Archlinux(generic) Linux 下安装安装配置tensorflow_gpu_1.2.0

关于显卡驱动和cuda环境的安装, 本文不过多涉及,下面是两个链接,一个是驱动, 一个是CUDA:
http://www.nvidia.cn/download/driverResults.aspx/117766/cn
https://developer.nvidia.com/cuda-downloads
只要不是上古内核, 驱动安装就是傻瓜化的,不多说。
CUDA有一点麻烦, 官方只提供了几个大的发行版的安装包。 小众一些的例如Arch就没有, 但是发行版自己维护的有CUDA的包, 使用 pacman 直接安装cuda就可以了。

下面进入正题:

Linux环境上, google只针对ubuntu发布了官方的deb安装包. 并且在install guide里说了这么一句话: “don’t build a TensorFlow binary yourself unless you are very comfortable building complex packages from source and dealing with the inevitable aftermath should things not go exactly as documented.

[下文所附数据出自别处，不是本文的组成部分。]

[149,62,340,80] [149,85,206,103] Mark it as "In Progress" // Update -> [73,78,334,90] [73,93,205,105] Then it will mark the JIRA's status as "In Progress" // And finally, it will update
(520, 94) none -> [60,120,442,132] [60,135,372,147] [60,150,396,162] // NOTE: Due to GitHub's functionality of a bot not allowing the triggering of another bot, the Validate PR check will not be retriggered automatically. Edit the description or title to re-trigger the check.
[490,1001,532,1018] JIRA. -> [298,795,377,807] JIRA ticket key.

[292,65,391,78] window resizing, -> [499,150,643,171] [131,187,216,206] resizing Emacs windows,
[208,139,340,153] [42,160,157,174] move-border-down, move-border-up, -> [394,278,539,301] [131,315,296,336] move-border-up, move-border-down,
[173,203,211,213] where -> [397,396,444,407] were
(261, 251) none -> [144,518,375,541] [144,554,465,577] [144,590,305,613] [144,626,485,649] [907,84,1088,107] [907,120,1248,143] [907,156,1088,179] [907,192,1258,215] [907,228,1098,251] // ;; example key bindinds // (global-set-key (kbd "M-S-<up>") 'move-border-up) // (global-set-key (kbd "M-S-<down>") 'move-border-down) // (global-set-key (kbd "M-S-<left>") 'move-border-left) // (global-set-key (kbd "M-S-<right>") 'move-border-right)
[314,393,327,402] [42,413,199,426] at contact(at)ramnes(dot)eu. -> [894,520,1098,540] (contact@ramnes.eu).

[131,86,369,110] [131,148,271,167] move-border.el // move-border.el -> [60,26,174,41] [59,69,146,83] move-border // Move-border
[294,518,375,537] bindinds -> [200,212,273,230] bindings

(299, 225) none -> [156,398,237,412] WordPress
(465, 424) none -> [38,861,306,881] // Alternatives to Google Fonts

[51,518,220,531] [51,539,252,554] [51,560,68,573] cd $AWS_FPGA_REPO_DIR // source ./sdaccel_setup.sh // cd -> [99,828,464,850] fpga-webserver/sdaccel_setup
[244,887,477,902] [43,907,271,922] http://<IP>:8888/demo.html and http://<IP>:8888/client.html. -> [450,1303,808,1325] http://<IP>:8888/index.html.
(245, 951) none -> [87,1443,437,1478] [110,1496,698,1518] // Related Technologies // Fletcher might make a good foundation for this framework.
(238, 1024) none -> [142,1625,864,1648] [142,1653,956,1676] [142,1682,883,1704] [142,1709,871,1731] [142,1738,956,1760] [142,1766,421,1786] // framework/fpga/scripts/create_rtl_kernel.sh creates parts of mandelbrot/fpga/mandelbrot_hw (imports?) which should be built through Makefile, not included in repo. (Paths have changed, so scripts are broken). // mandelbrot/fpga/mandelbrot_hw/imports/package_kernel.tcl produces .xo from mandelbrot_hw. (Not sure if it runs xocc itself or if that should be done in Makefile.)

得,心凉. 想在其他的Linux上跑tensorflow还是比想象中麻烦一些的.

除了自己编译之外, 还有两种可行的办法在非Ubuntu发行版上使用Tensorflow.
1. Docker
首先测试使用docker部署.
也不知道是因为科学上网失效还是官方的源有问题, 一直下不到image.
并且nvidia-docker很不稳定, 自带的测试的测试还偶尔报:” nvidia-docker-plugin exits with “Error: nvml: Unknown Error” ” 我们时间宝贵, 不再折腾, 等等后续版本稳定了再说.
如果看官有兴趣, 这里是使用docker部署的instructions:
https://www.tensorflow.org/install/install_linux#InstallingDocker

2.Anaconda
使用anaconda有个好处, 就是省时间。
它可以帮助自动安装大部分科学计算和数据处理依赖的库, 同时自己搞定环境变量等等的配置。
a. 先安装anaconda。 下载linux版本的anaconda安装程序,地址在这里:https://repo.continuum.io/archive/Anaconda3-4.4.0-Linux-x86_64.sh 。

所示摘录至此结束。